Then came another call. “Manson will direct and light the shoot himself. Tell the photographer just to bring his camera”. Less fine but a compromise was struck. First they’d do the shoot Manson’s way, then they’d do it Ashley’s way and decide what worked best. It was scheduled for 8pm. Then 9pm. Then 10pm. It finally happened at 1am and went like a dream. By 2am, with jetlag pounding, it was my turn.

Manson lived in a rented house then. It was up in the hills, up behind the Hollywood Bowl and deeper into the night. You turned off main roads onto tiny ones; then you turned off the tiny roads onto something like a steep track. It was in Los Angeles, near Hollywood but felt like a dark, country lane. A coyote or mountain lion, or something, howled. Honestly.

I walked up Manson’s garden path – even at the time, the notion of Marilyn Manson having a garden path felt ridiculous – and past the abandoned toilet that rested outside his front door, as if tossed there from a high window. It was hard to get an idea what his house was like in the dark. It seemed foreboding but was, in actual fact, a bungalow. But a big one.

His doors were vast wooden things, a haunted house of horror knocker visible in the darkness. Of course. They were opened by an assistant and, such was the artifice and act at this stage, such was the grand piece of drama that Manson must have known he had constructed for his unwitting interviewer – the dark night, long car ride, the isolation – that I wouldn’t have been surprised if the assistant’s name had turned out to be Igor. “I’m Steven,” he said. Which was disappointing.

Inside, it was dark. From the stereo, came the sound of the album – The High End Of Low – being played at a volume quiet enough to talk over, but loud enough that it could not be ignored. “Do you mind if I leave it on?” came a voice from the candlelit gloom. “Otherwise I can hear the rest of the voices in my head.”

The God Of Fuck himself was dressed in black leather trousers, black t-shirt, black-hooded top, black step-heeled boots and an initially wary mood. He was draped over a sofa in a sunken portion of a large sitting room. There appeared to be fur rugs draped everywhere, though it was hard to see in the gloom.

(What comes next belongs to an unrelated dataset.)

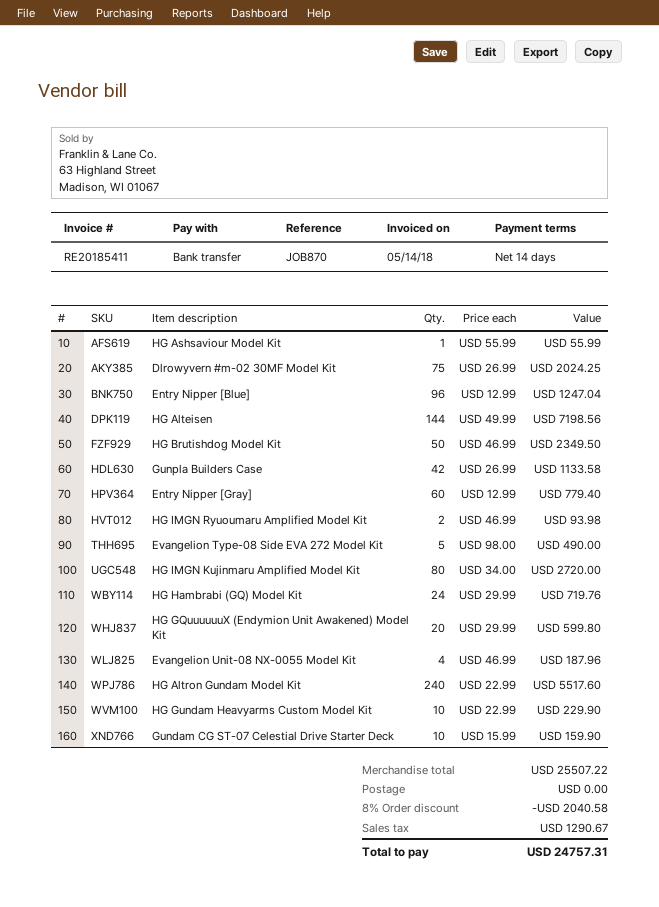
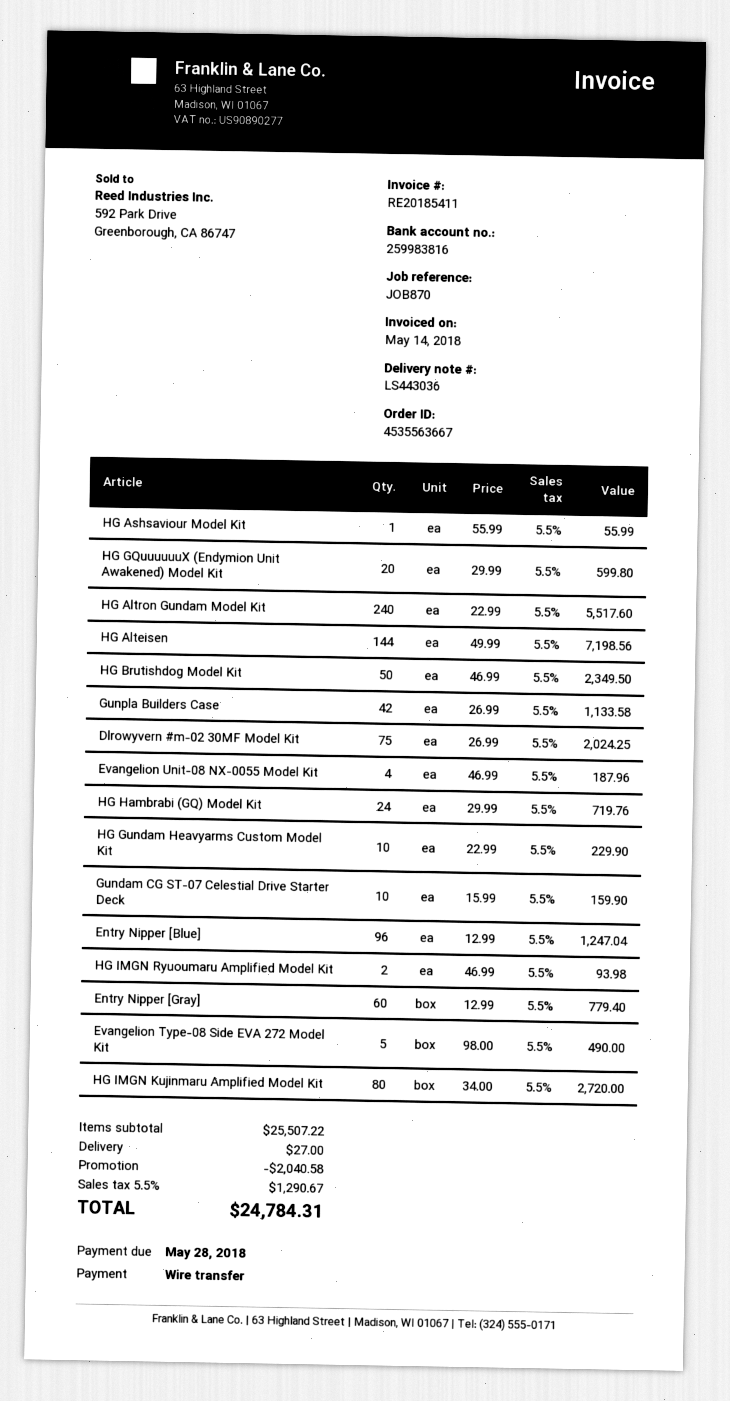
shipping: 0.00 -> 27.00
total: 24757.31 -> 24784.31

Hanging on the wall by the door was a prosthetic leg. Above that, on the opposite wall, sat the mounted heads of two baboons, serving as gatekeepers to the living room. In one corner were two antique wheelchairs, their various straps, levers and restraints more ominous when picked out by the flickering candles that made a half-hearted effort to illuminate the place.

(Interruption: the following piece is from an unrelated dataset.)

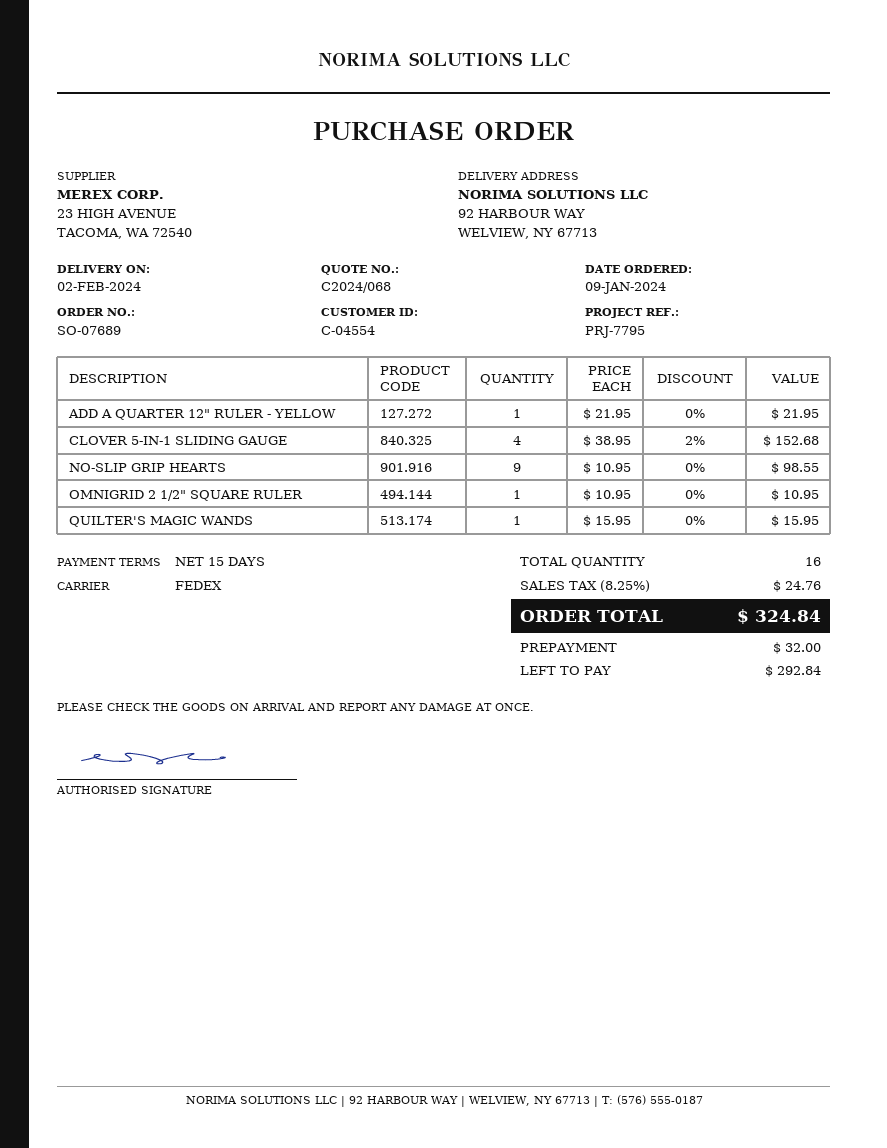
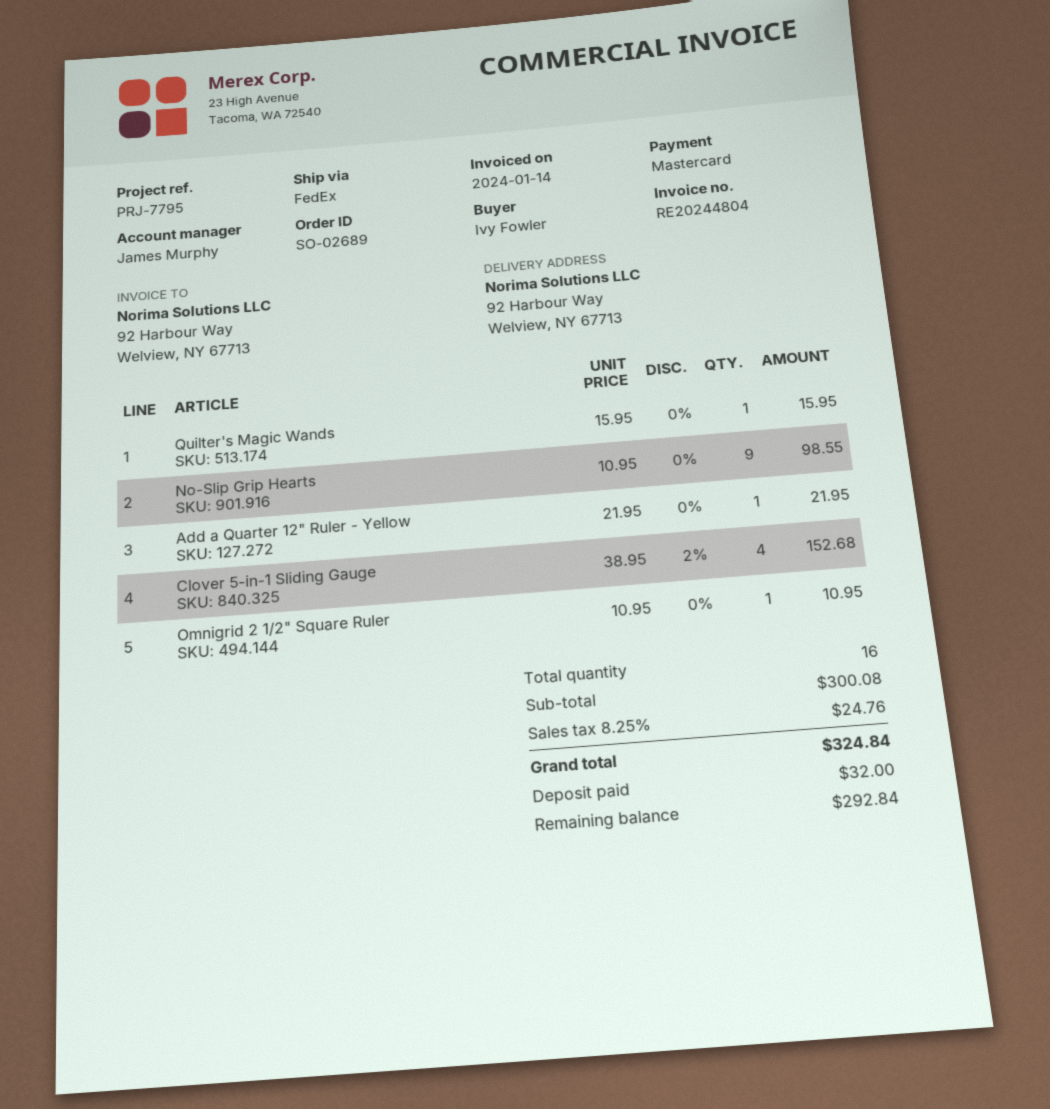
order number: SO-07689 -> SO-02689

Along one passageway was the kitchen and from it came a steady supply of absinthe courtesy of Steven. Along another passageway was Manson’s bedroom – a room that could have doubled as the lair of a serial killer, as I later discovered.

But what was really striking about the house was the mess. I didn’t take any snaps, but believe me, it was a disgrace. A fucking tip. A diabolical chaos of books, wires, CDs, stereo equipment, wires, films, unlit lights and god knows what else. It wasn’t dirty, necessarily, and the only smell was an all pervading reek of the aniseed in the absinthe. But it was a state.

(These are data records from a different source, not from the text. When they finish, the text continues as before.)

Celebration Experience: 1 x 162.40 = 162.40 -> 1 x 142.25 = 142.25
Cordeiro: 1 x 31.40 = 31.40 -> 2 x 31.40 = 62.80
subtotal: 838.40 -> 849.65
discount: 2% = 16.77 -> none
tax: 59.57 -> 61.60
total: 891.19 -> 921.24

“Is it worse than you expected?” he asked. “Or just confusing? I’m aware of what people might think of the place.”

Of course he was. That’s why it looked like it did. That’s why he invited a journalist up here in the middle of the night. Why else would he allow some snooping writer into his home if not to create an impression? This was the first interview he had done for The High End Of Low and he was using it as a scene-setter for every other journalist to ask him about later down the line. It was an act.

Or was it? I could never really tell. There was every reason to believe that this was actually how he lived too. The place did not look staged, it did not look like it had been artfully arranged to look a mess. It was impossible to tell whether Manson was having me on, or whether he really lived in this nocturnal gloom, a latter Byron-esque character alone in his mess and mayhem, brooding about a lost love, clinging to his absinthe, plotting the next time he and his buddy could hit the town and fuck girls.

Photo Credit: Getty Images

Manson talked a lot that night about fucking girls. He seemed in a particularly randy stage of his life. He was 40 then, but he talked about hitting the town with Twiggy. “We’re probably more ridiculous and reckless than we were the last time we were together. Not in a more mature way,” he said.

He was telling me this just as his cat jumped up onto my lap. Manson had slowly warmed to me: what began as wariness had become increasing openness an hour or so into the interview. But when his cat jumped on my lap, he was irritated and oddly jealous.

“She’s the one girl in my life. Although she’s kind of cheating on me now,” he said pushing her off me. “I’ve always talked to Lily as a person. She’s kind of pissed off [today]. I think she’s mad because I’ve ignored her for the last couple of days in the pursuit of other women.”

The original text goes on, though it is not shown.